Tesla CEO Elon Musk told a hacker conference in Las Vegas he plans to “open source” the software Tesla uses to secure autonomous-driving features from hacks or takeovers, eventually allowing other carmakers to use it.
It’s a bid to make autonomous vehicle software safer by opening the software to more scrutiny, he told a private audience of around 100 people on Friday at DEFCON, an annual cybersecurity defense conference held in Las Vegas.
“I think one of the biggest concerns for autonomous vehicles is somebody achieving a fleet-wide hack,” he said according to people who attended. Musk confirmed the decision in a tweet on Saturday, writing it was “extremely important to a safe self-driving future for all.”
Musk said the move is partly meant to show that Tesla is putting security concerns above worries over protecting intellectual property, according to the people. It’s a departure from self-driving competitors that have fiercely protected their intellectual property, often through litigation (see Uber Technologies’ dispute with Alphabet’s Waymo“).

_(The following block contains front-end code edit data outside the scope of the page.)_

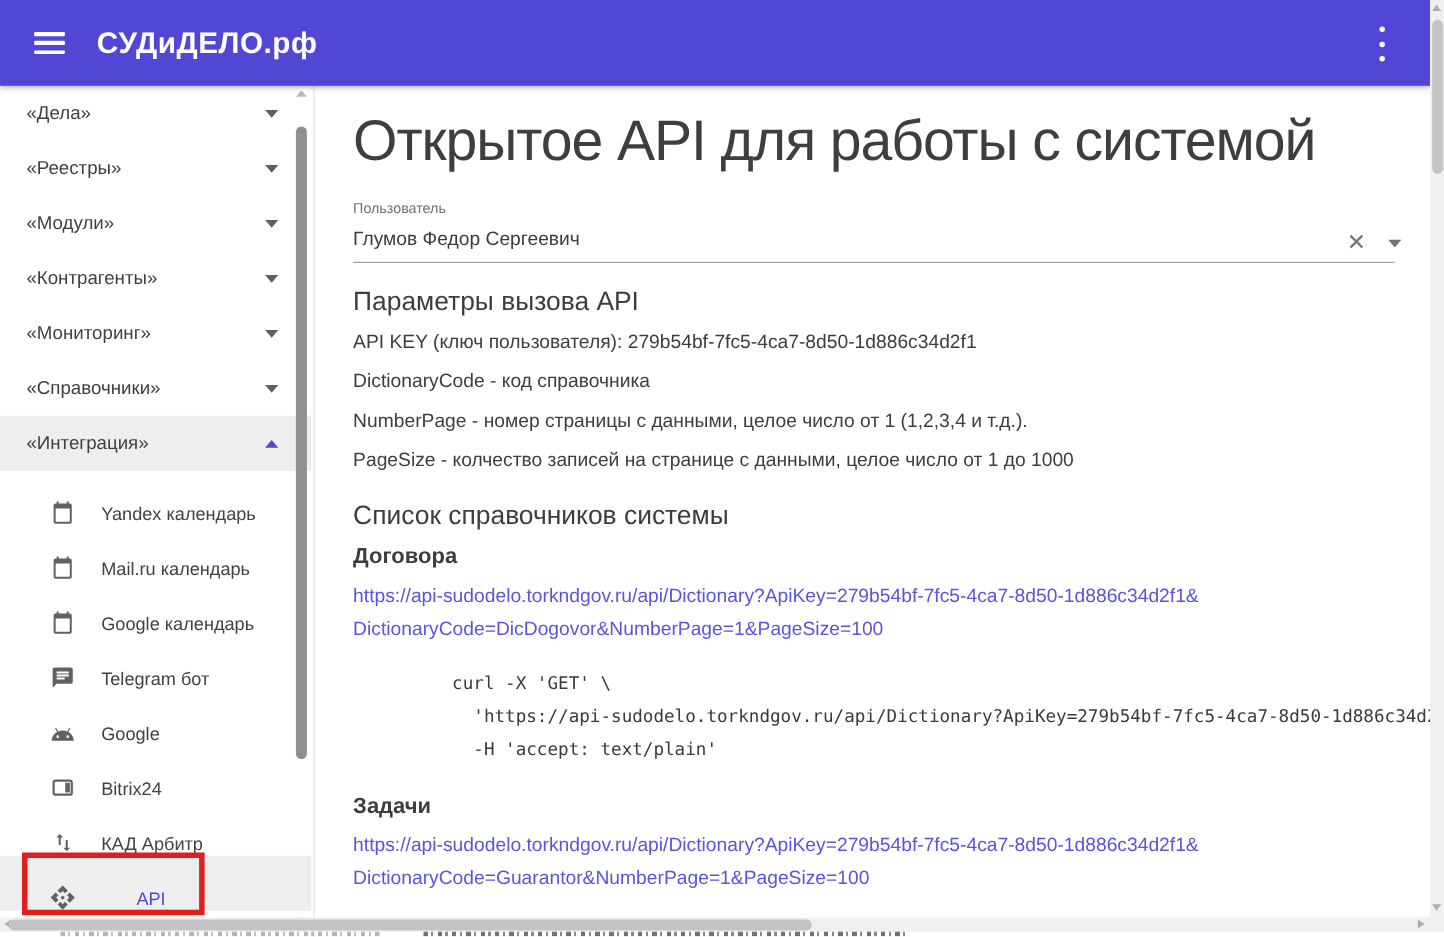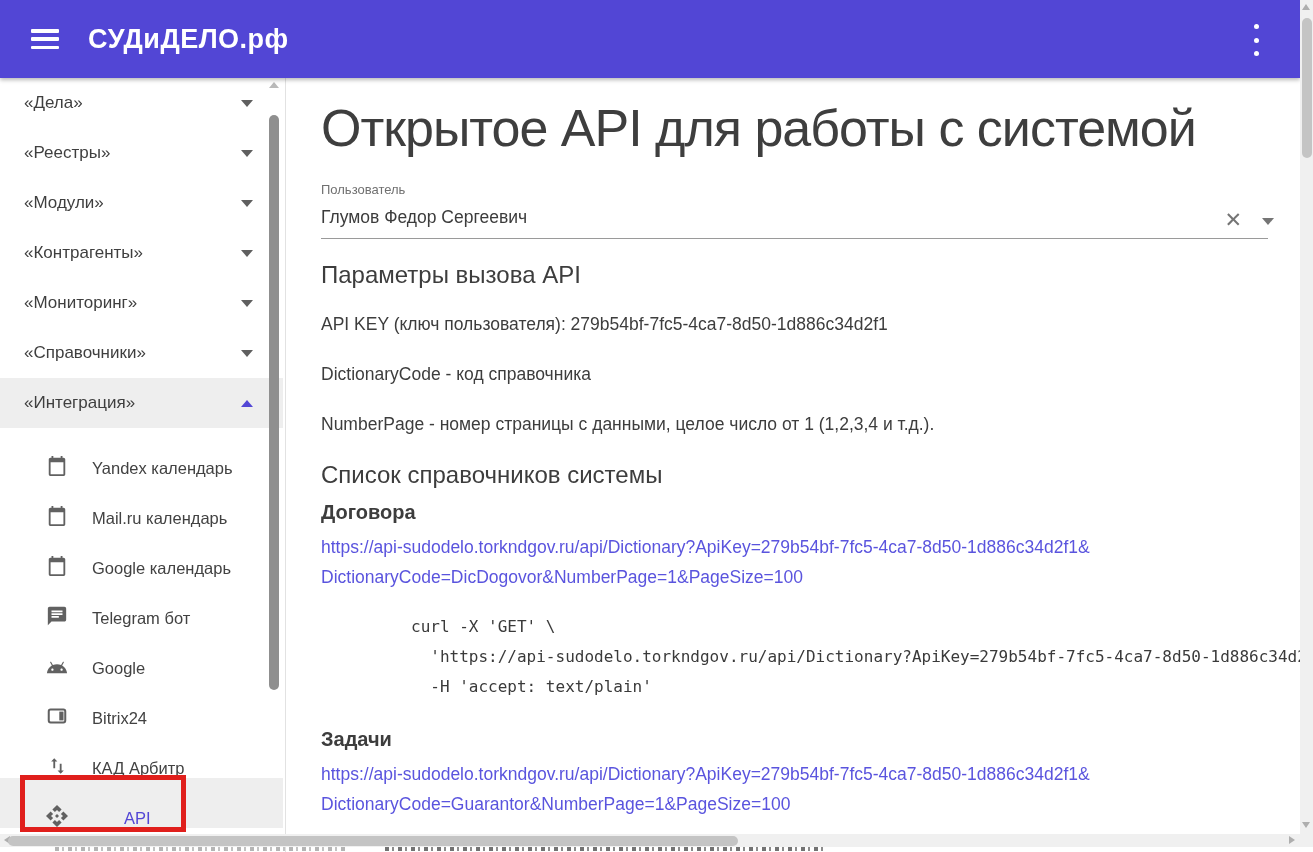--- a/index.html
+++ b/index.html
@@ -63,7 +63,7 @@
   .h2 { font-size:24px; font-weight:400; color:#3d3d3d; }
   .h2.params { margin-top:22px; }
   .h2.list { margin-top:22px; }
-  .para { margin-top:20px; font-size:17.5px; color:#3d3d3d; line-height:30px; }
+  .para { margin-top:6px; font-size:17.5px; color:#3d3d3d; line-height:30px; }
   .h3 { margin-top:12px; font-size:20px; font-weight:700; color:#3d3d3d; }
   .api-link { display:block; margin-top:8px; width:772px; font-size:17.5px; line-height:30px;
               color:#5a54de; text-decoration:none; word-break:break-all; cursor:pointer; }

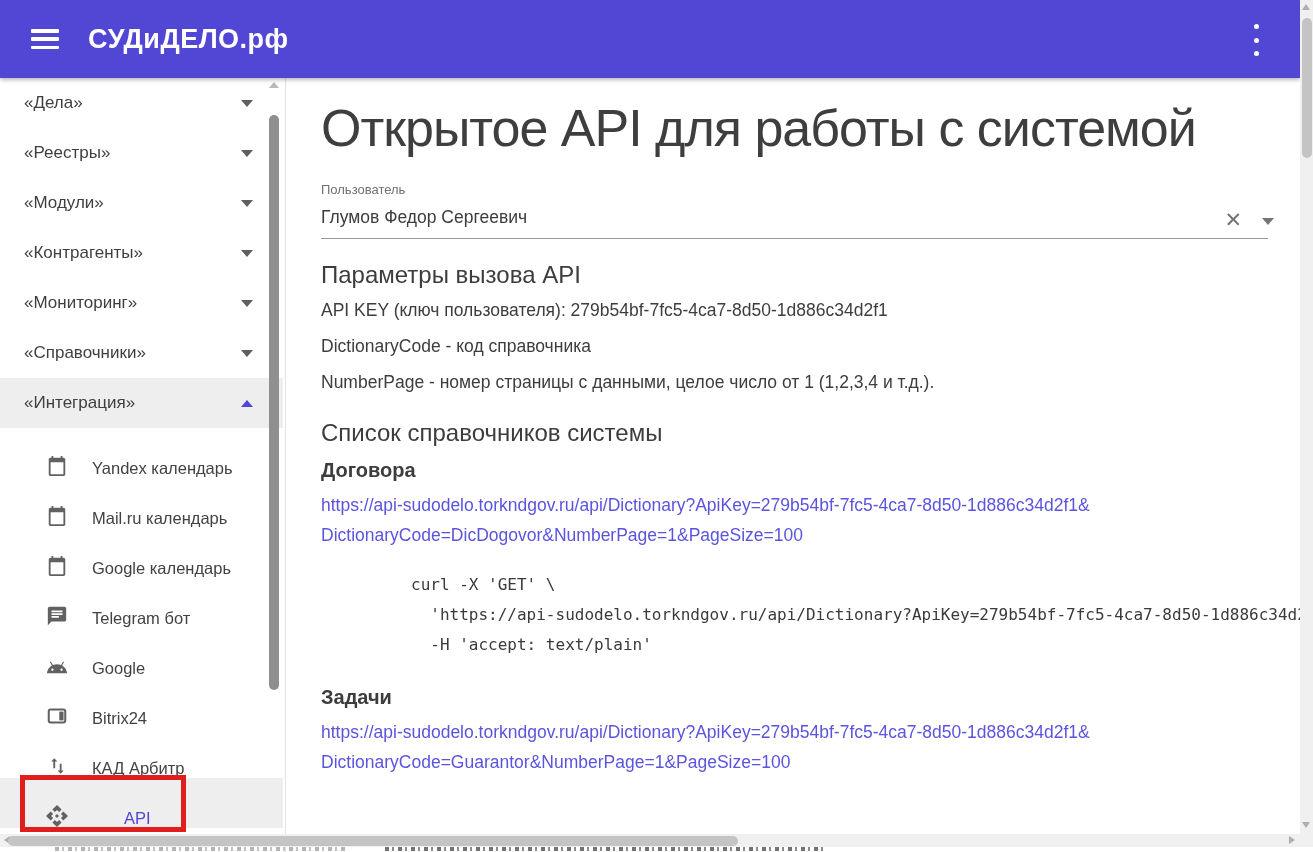--- a/index.html
+++ b/index.html
@@ -233,6 +233,7 @@
     <div class="para">API KEY (ключ пользователя): 279b54bf-7fc5-4ca7-8d50-1d886c34d2f1</div>
     <div class="para">DictionaryCode - код справочника</div>
     <div class="para">NumberPage - номер страницы с данными, целое число от 1 (1,2,3,4 и т.д.).</div>
+    <div class="para">PageSize - колчество записей на странице с данными, целое число от 1 до 1000</div>
 
     <div class="h2 list">Список справочников системы</div>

For many companies, keeping source code secret has itself been considered a security measure. Proprietary source code’s value is diminished, the thinking goes, because criminals would rather find and exploit software that many corporations use at once, giving them access to more targets.
But “obscurity” as a security strategy has proven ineffective in several cases.
For instance, software that would previously have been considered obscure — such as that which runs voting machines or operations and control rooms within electrical plants — has proven both vulnerable and desirable to criminals. In addition, while keeping code secret makes it harder for attackers to find and exploit holes, it also makes it harder for security researchers and customers to find holes and demand a fix.
Musk has long invited hackers to test Tesla’s systems, and the company has one of the industry’s most robust “bug bounty” programs. Bug bounties involve inviting cybersecurity professionals to hack the company’s systems in exchange for a monetary reward, public recognition or both.
According to information from Bugcrowd, a company that facilitates Tesla’s bug bounty program, these rewards range from $100 to $10,000. The average payout to successful hackers in the past three months has been around $1,860, according to Bugcrowd.
Engaging security professionals in this way relies on a series of rules defined informally by bug bounty companies, corporations that wish to engage hackers and the hackers themselves.
Those rules include that hackers who find a vulnerability must allow companies time to validate it and fix it before making the news public. This is an effort to avoid letting criminals know about the problem before it can be fixed.
Other rules include making efforts to avoid privacy violations and not modifying or destroying any data the bug bounty seekers access.